Before-and-after change records:
####

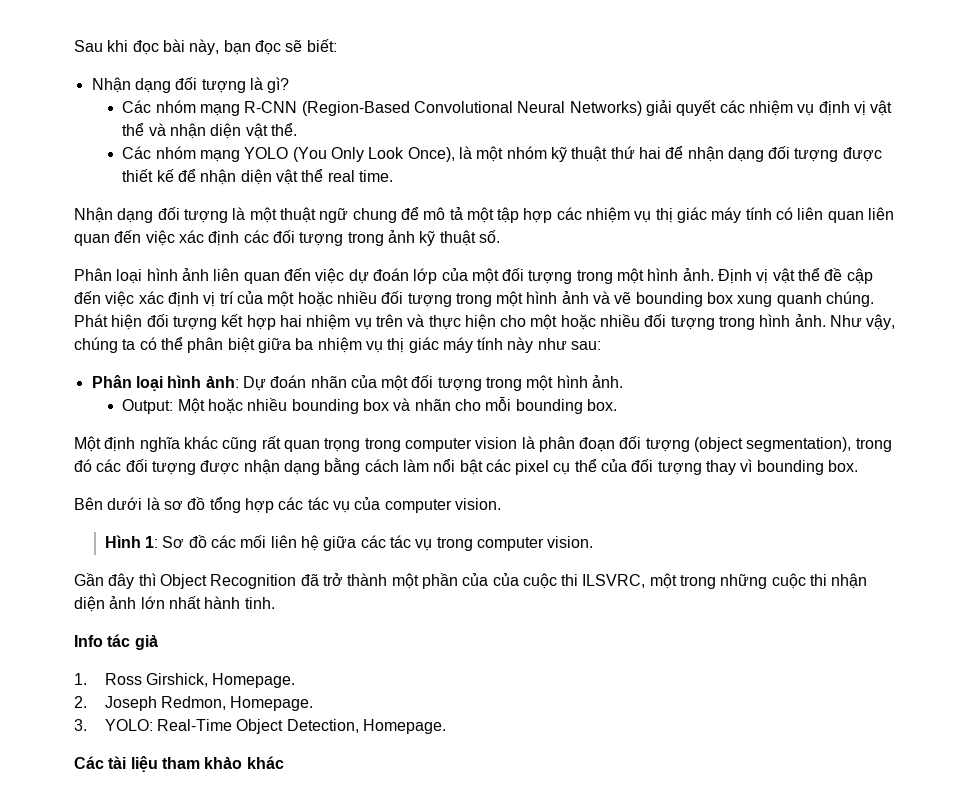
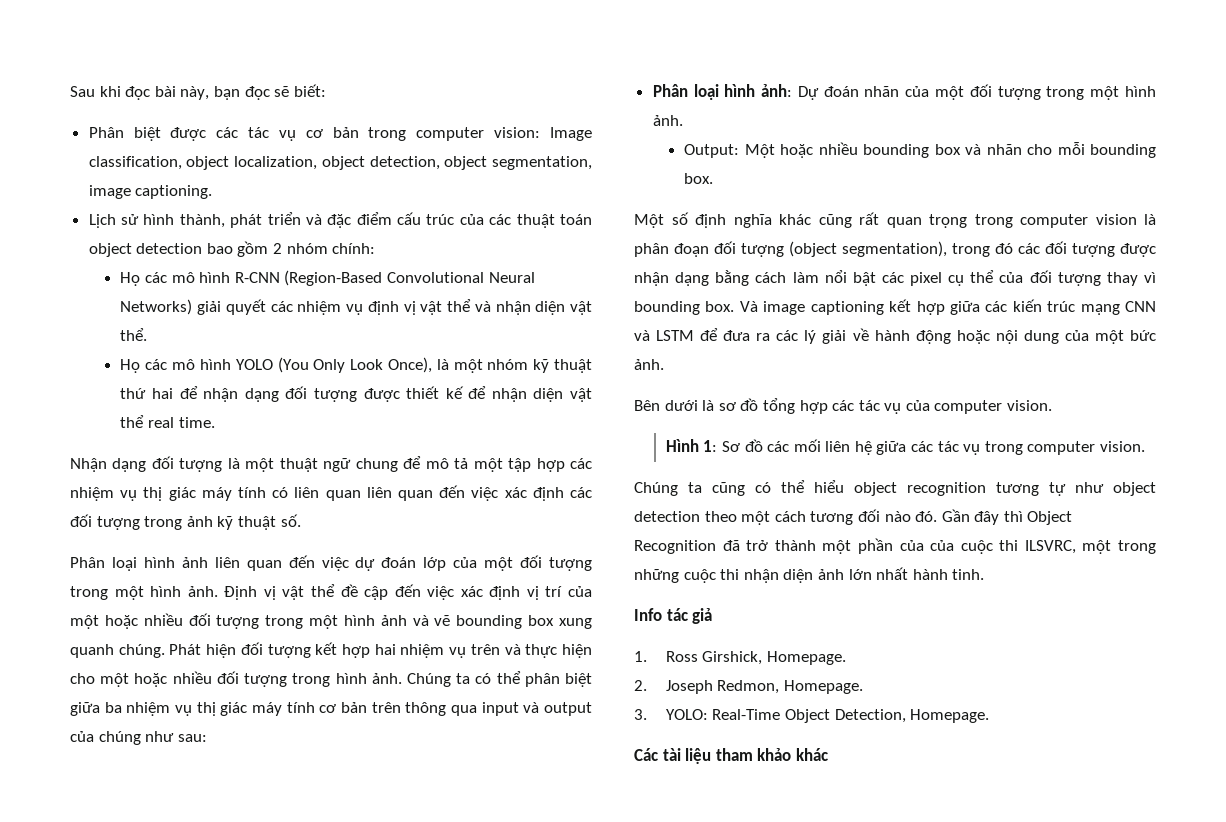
- Nhận dạng đối tượng là gì?
- Các nhóm mạng R-CNN (Region-Based Convolutional Neural Networks) giải quyết các nhiệm vụ định vị vật thể và nhận diện vật thể.
+ Phân biệt được các tác vụ cơ bản trong computer vision: Image classification, object localization, object detection, object segmentation, image captioning.
+ Lịch sử hình thành, phát triển và đặc điểm cấu trúc của các thuật toán object detection bao gồm 2 nhóm chính:
+ Họ các mô hình R-CNN (Region-Based Convolutional Neural Networks) giải quyết các nhiệm vụ định vị vật thể và nhận diện vật thể.
- Các nhóm mạng YOLO (You Only Look Once), là một nhóm kỹ thuật thứ hai để nhận dạng đối tượng được thiết kế để nhận diện vật thể real time.
+ Họ các mô hình YOLO (You Only Look Once), là một nhóm kỹ thuật thứ hai để nhận dạng đối tượng được thiết kế để nhận diện vật thể real time.
- Như vậy, chúng ta có thể phân biệt giữa ba nhiệm vụ thị giác máy tính này như sau:
+ Chúng ta có thể phân biệt giữa ba nhiệm vụ thị giác máy tính cơ bản trên thông qua input và output của chúng như sau:
- Một định nghĩa khác cũng rất quan trọng trong computer vision là phân đoạn đối tượng (object segmentation), trong đó các đối tượng được nhận dạng bằng cách làm nổi bật các pixel cụ thể của đối tượng thay vì bounding box.
+ Một số định nghĩa khác cũng rất quan trọng trong computer vision là phân đoạn đối tượng (object segmentation), trong đó các đối tượng được nhận dạng bằng cách làm nổi bật các pixel cụ thể của đối tượng thay vì bounding box. Và image captioning kết hợp giữa các kiến trúc mạng CNN và LSTM để đưa ra các lý giải về hành động hoặc nội dung của một bức ảnh.
+ Chúng ta cũng có thể hiểu object recognition tương tự như object detection theo một cách tương đối nào đó.

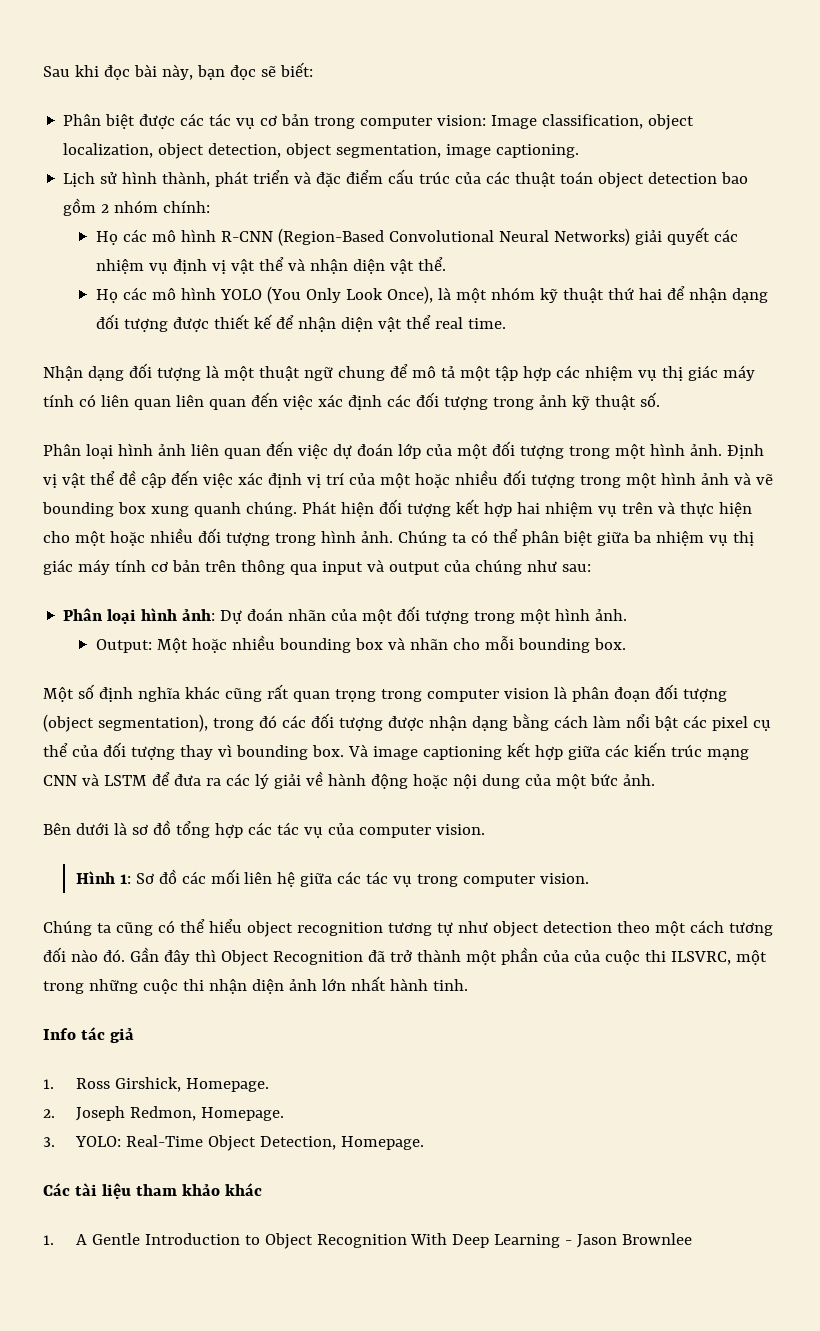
+ 1. A Gentle Introduction to Object Recognition With Deep Learning - Jason Brownlee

####

» Task goal
Gather each line in these records that contains the string "thiết".

» Result for this exercise
- Các nhóm mạng YOLO (You Only Look Once), là một nhóm kỹ thuật thứ hai để nhận dạng đối tượng được thiết kế để nhận diện vật thể real time.
+ Họ các mô hình YOLO (You Only Look Once), là một nhóm kỹ thuật thứ hai để nhận dạng đối tượng được thiết kế để nhận diện vật thể real time.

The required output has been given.